╭─ DATA RECORDS
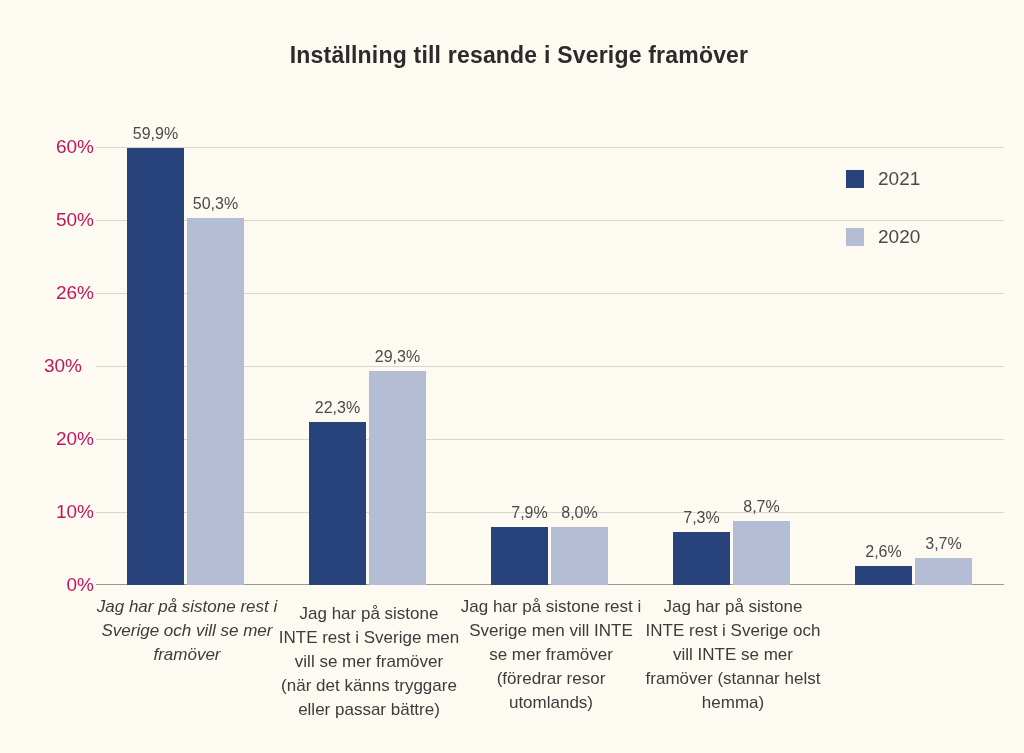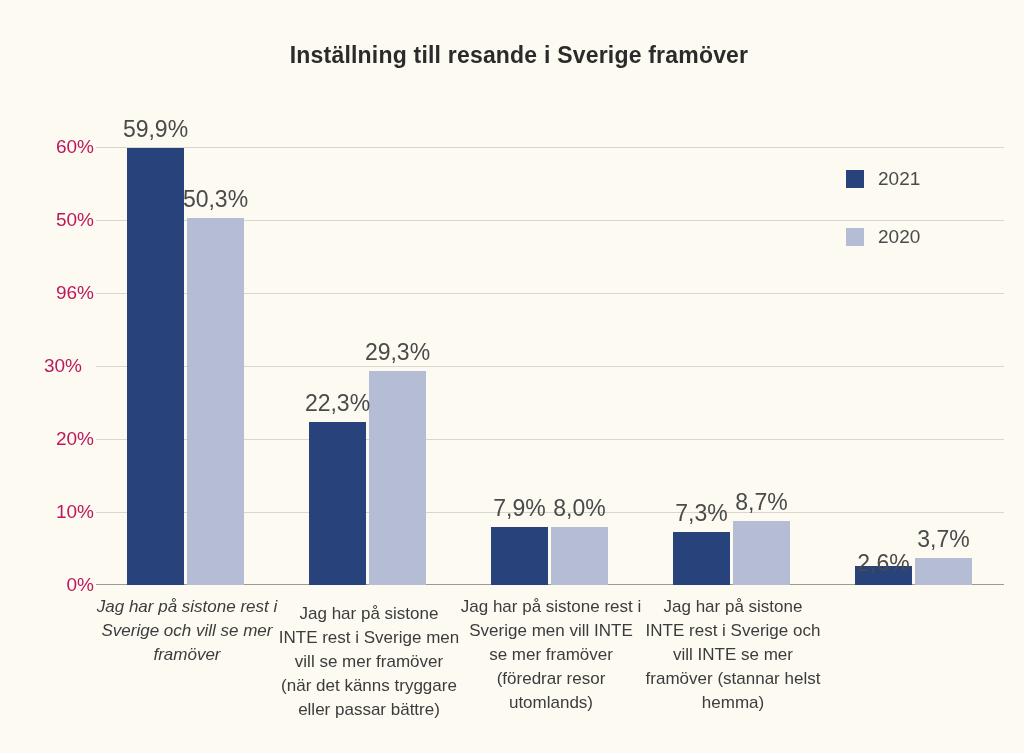--- a/index.html
+++ b/index.html
@@ -77,7 +77,7 @@
   .bar-label {
     position: absolute;
     text-align: center;
-    font-size: 23px;
+    font-size: 16px;
     color: #4a4a4a;
     white-space: nowrap;
   }

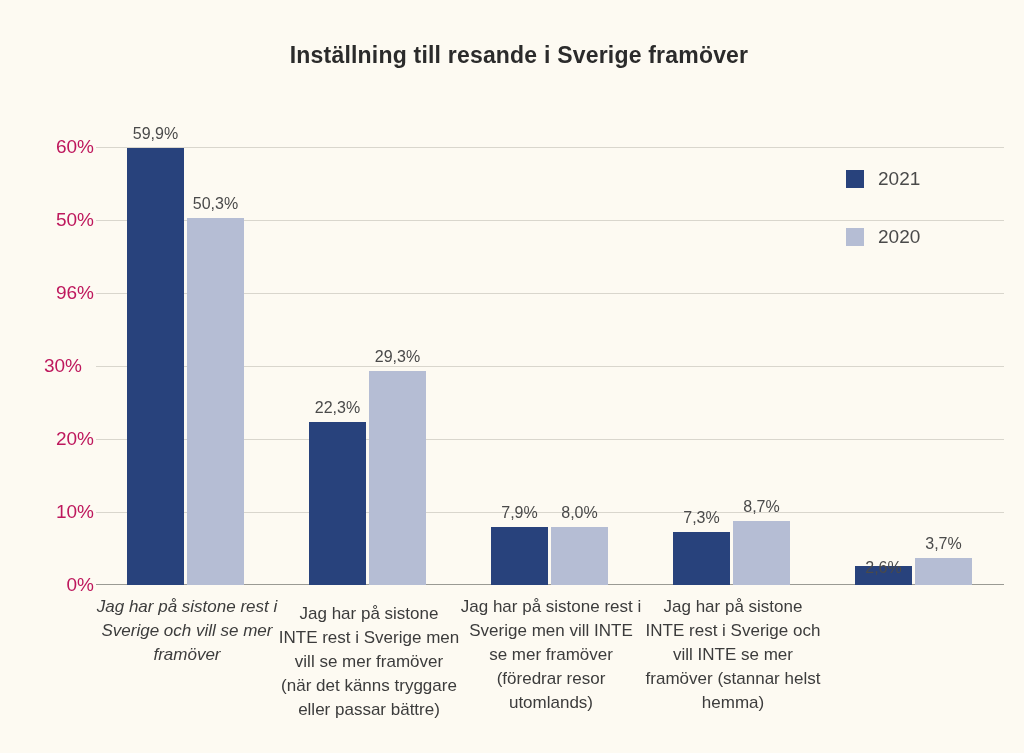--- a/index.html
+++ b/index.html
@@ -121,7 +121,7 @@
   <div class="ylabel" style="top:512px;">10%</div>
   <div class="ylabel" style="top:439px;">20%</div>
   <div class="ylabel" style="top:366px;text-align:center;">30%</div>
-  <div class="ylabel" style="top:293px;">96%</div>
+  <div class="ylabel" style="top:293px;">26%</div>
   <div class="ylabel" style="top:220px;">50%</div>
   <div class="ylabel" style="top:147px;">60%</div>
 

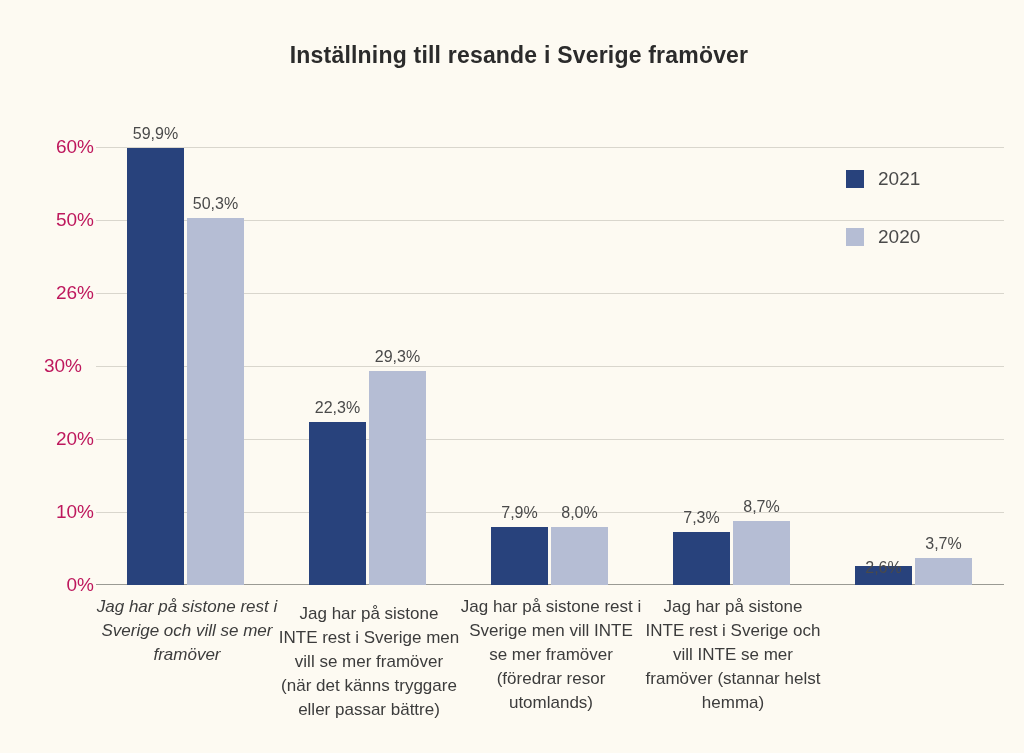--- a/index.html
+++ b/index.html
@@ -152,7 +152,7 @@
     <div class="group" style="left:364px; width:182px;">
       <div class="bar s2021" style="left:31px; width:57px; height:58px;"></div>
       <div class="bar s2020" style="left:91px; width:57px; height:58px;"></div>
-      <div class="bar-label" style="left:13px; width:93px; bottom:63px;">7,9%</div>
+      <div class="bar-label" style="left:23px; width:93px; bottom:63px;">7,9%</div>
       <div class="bar-label" style="left:73px; width:93px; bottom:63px;">8,0%</div>
     </div>
 

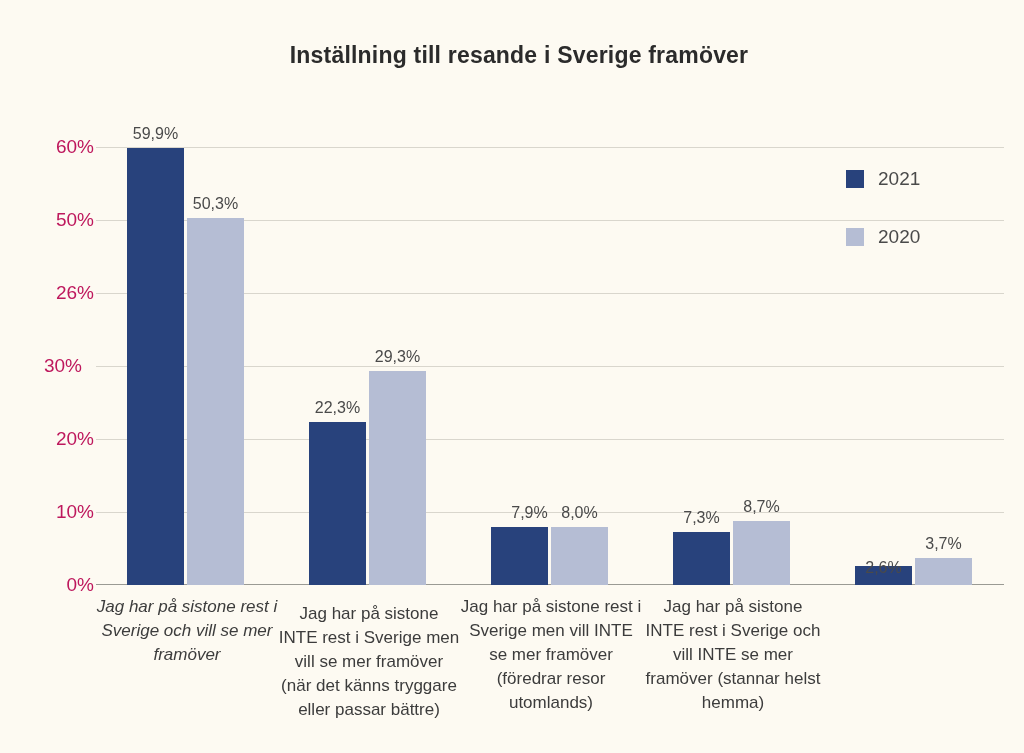--- a/index.html
+++ b/index.html
@@ -166,7 +166,7 @@
     <div class="group" style="left:728px; width:182px;">
       <div class="bar s2021" style="left:31px; width:57px; height:19px;"></div>
       <div class="bar s2020" style="left:91px; width:57px; height:27px;"></div>
-      <div class="bar-label" style="left:13px; width:93px; bottom:8px;">2,6%</div>
+      <div class="bar-label" style="left:13px; width:93px; bottom:24px;">2,6%</div>
       <div class="bar-label" style="left:73px; width:93px; bottom:32px;">3,7%</div>
     </div>
   </div>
╰─
▶ TRY IT:
Copy out, from the data above, every line holding the word "height".

▶ ANSWER TO THIS PROBLEM:
       <div class="bar s2021" style="left:31px; width:57px; height:58px;"></div>
       <div class="bar s2020" style="left:91px; width:57px; height:58px;"></div>
       <div class="bar s2021" style="left:31px; width:57px; height:19px;"></div>
       <div class="bar s2020" style="left:91px; width:57px; height:27px;"></div>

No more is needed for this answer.